#### [WHAT IS BEING ASKED]
Extract from the entries below, exactly as given, only the lines from the line containing "-31,7 +31,7 @@" to the line containing "text-align:center; font-size:16.5px; font-weight:bold;", both lines included.

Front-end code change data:
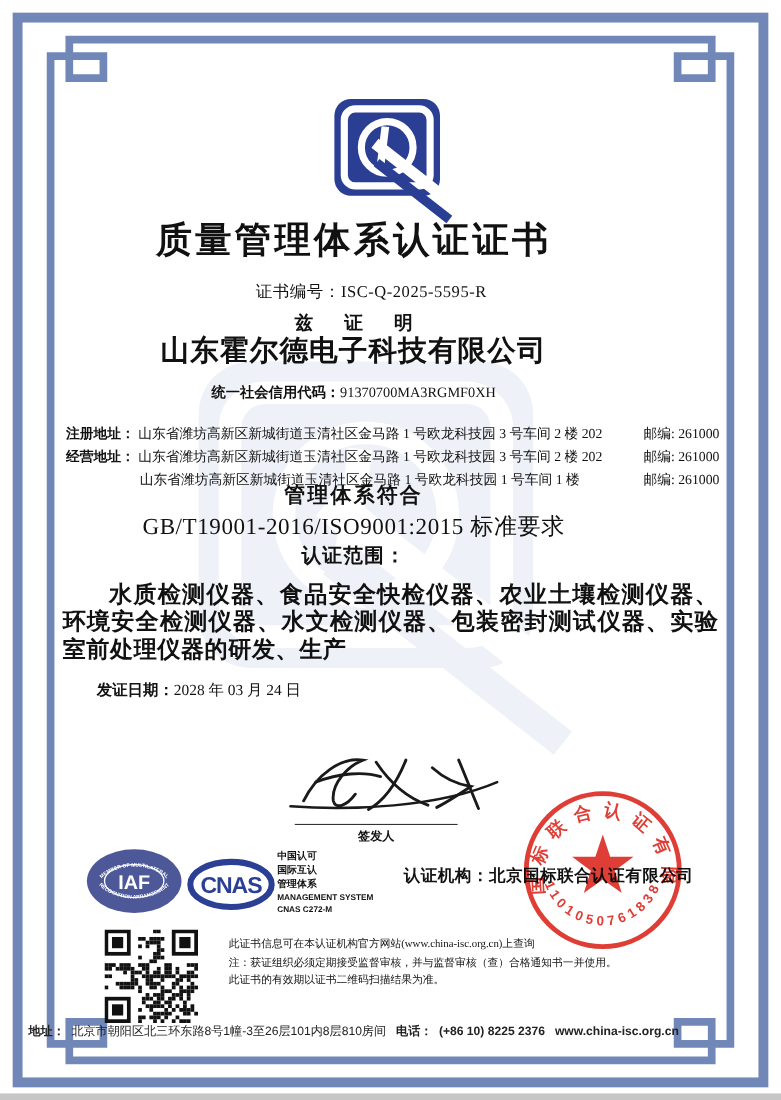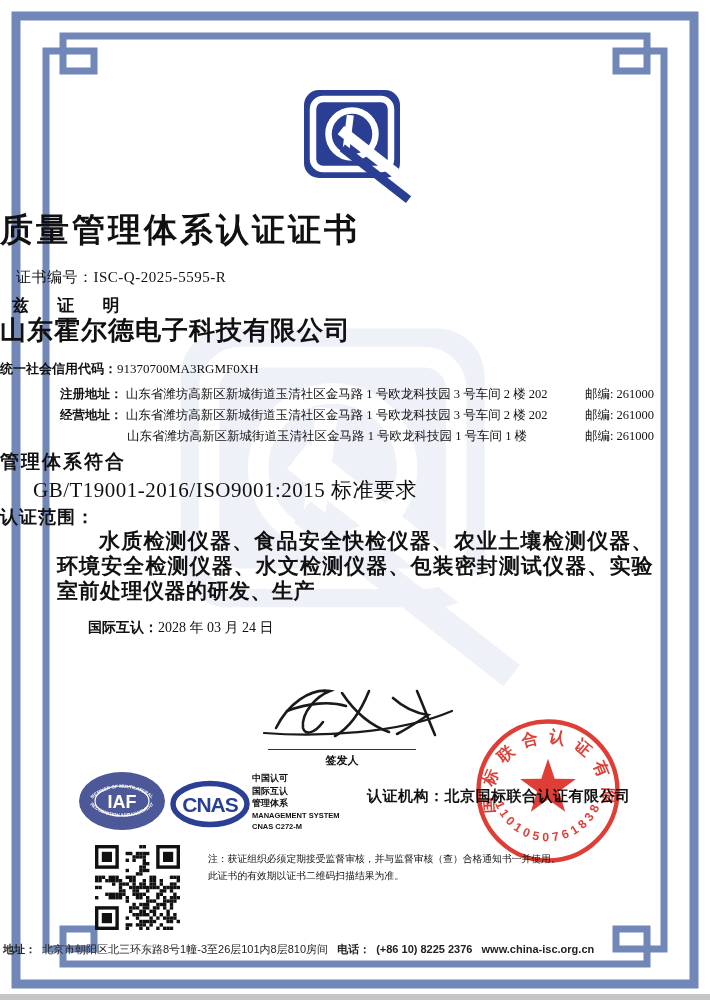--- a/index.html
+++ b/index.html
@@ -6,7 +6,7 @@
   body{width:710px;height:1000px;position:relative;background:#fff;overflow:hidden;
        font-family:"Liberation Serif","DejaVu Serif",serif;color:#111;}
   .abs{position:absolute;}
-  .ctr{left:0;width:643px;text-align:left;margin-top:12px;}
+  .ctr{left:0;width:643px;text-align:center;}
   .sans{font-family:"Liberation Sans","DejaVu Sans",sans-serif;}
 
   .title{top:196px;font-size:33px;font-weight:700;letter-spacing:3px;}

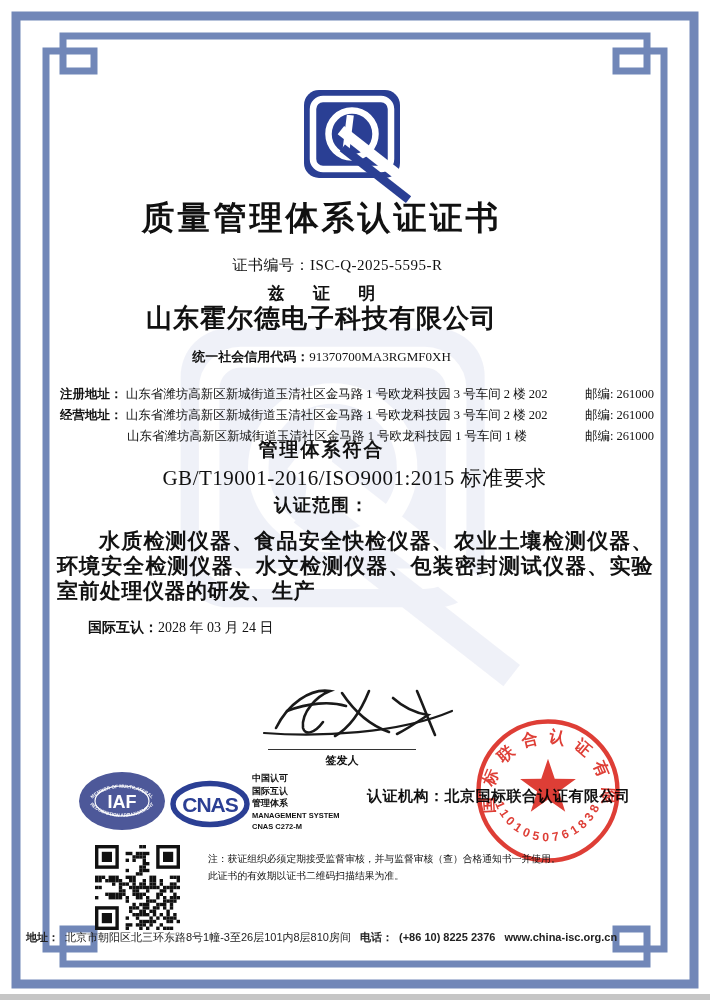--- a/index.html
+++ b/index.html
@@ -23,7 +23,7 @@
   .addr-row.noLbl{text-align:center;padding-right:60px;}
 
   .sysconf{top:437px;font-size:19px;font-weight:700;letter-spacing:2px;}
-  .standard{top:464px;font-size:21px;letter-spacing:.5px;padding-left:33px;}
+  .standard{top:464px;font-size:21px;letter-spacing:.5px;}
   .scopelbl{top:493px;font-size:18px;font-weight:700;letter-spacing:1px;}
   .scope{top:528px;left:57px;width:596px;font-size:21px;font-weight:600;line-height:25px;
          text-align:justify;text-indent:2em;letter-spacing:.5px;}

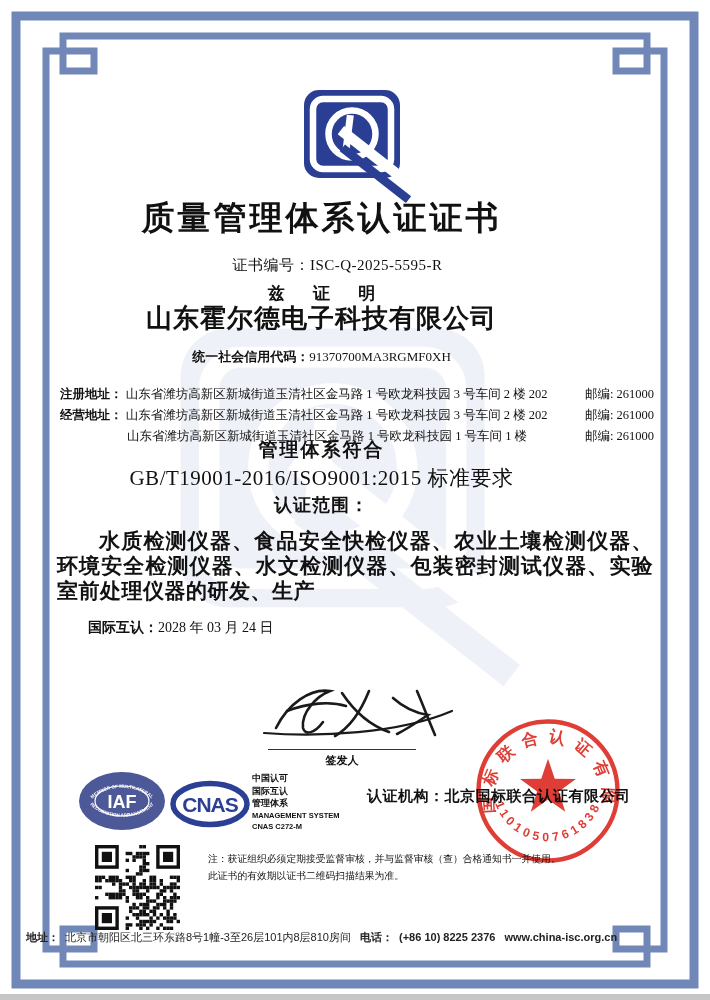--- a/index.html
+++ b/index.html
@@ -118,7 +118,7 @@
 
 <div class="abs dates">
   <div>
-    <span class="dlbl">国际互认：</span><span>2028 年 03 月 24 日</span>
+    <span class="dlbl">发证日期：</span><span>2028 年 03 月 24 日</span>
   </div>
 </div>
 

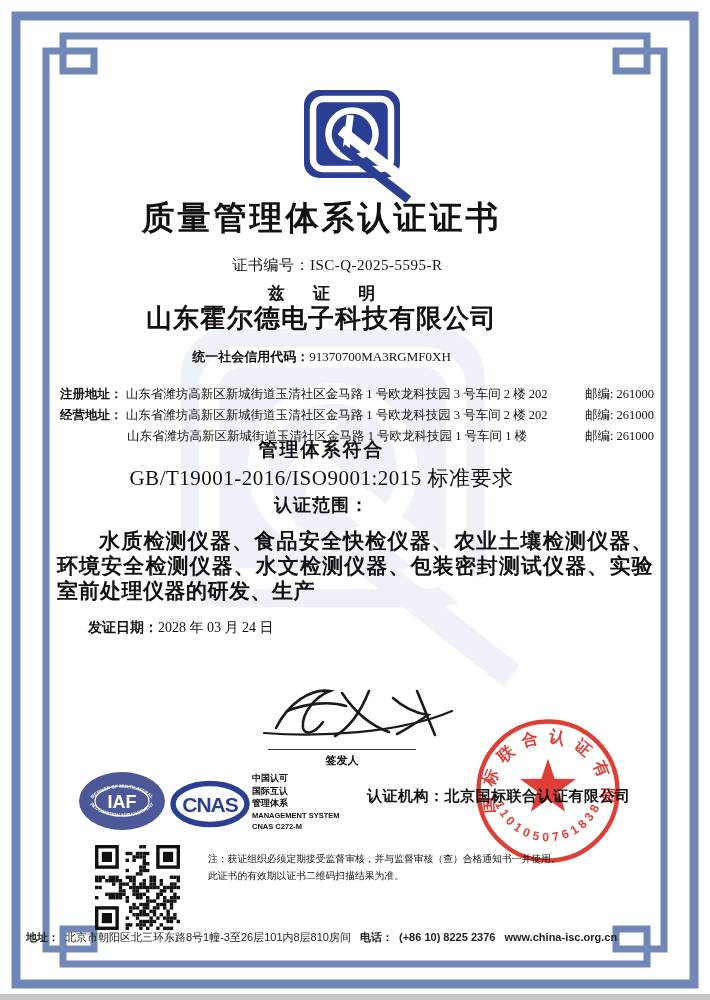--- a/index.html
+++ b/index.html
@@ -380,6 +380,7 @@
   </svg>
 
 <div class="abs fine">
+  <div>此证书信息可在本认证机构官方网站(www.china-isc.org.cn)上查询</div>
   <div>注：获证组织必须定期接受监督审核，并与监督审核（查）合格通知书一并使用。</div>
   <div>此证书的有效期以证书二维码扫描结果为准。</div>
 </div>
* * *
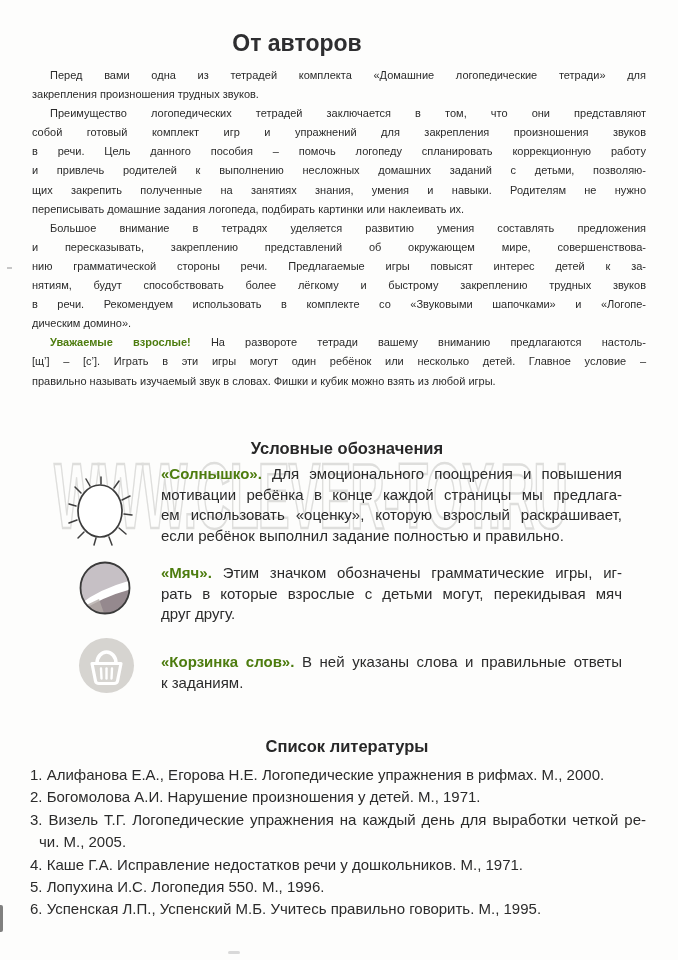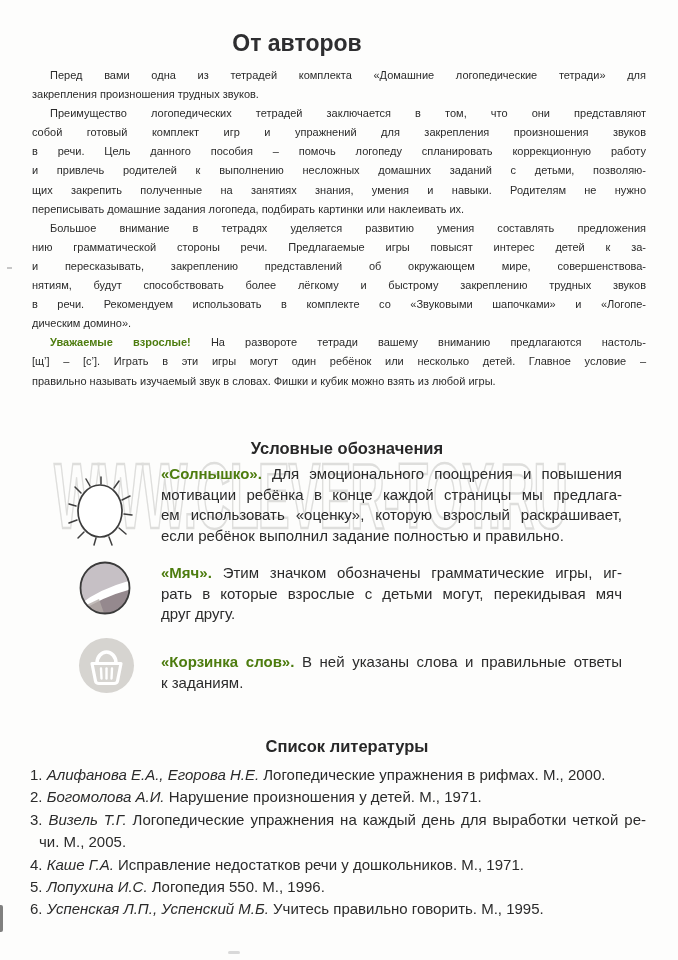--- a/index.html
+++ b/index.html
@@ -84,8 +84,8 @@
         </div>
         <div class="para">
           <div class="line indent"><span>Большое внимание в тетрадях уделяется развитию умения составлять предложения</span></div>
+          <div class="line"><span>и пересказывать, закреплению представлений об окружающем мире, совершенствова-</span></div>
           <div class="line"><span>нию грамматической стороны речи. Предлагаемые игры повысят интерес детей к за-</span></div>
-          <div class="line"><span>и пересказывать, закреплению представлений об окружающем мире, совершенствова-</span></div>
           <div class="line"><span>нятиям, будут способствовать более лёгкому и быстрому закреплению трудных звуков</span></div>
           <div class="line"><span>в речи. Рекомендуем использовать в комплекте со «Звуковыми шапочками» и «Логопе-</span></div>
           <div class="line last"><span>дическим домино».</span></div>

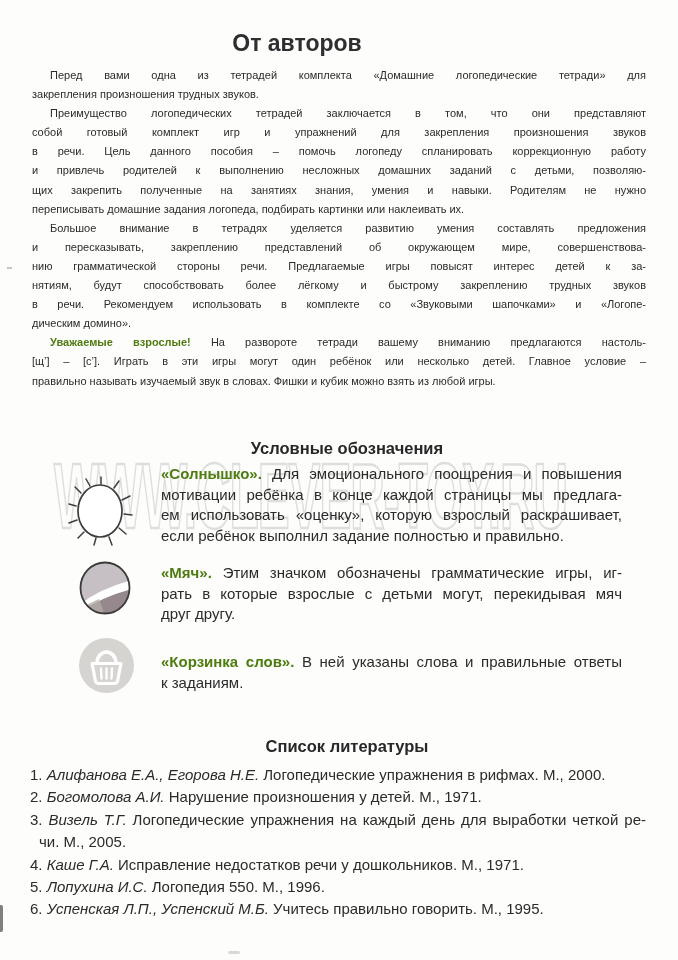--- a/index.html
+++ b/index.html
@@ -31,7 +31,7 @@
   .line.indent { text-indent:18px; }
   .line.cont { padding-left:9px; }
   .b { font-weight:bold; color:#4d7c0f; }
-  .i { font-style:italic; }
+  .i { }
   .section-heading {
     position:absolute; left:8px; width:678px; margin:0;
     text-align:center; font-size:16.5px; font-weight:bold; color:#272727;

#### [EXERCISE OUTPUT]
@@ -31,7 +31,7 @@
   .line.indent { text-indent:18px; }
   .line.cont { padding-left:9px; }
   .b { font-weight:bold; color:#4d7c0f; }
-  .i { font-style:italic; }
+  .i { }
   .section-heading {
     position:absolute; left:8px; width:678px; margin:0;
     text-align:center; font-size:16.5px; font-weight:bold; color:#272727;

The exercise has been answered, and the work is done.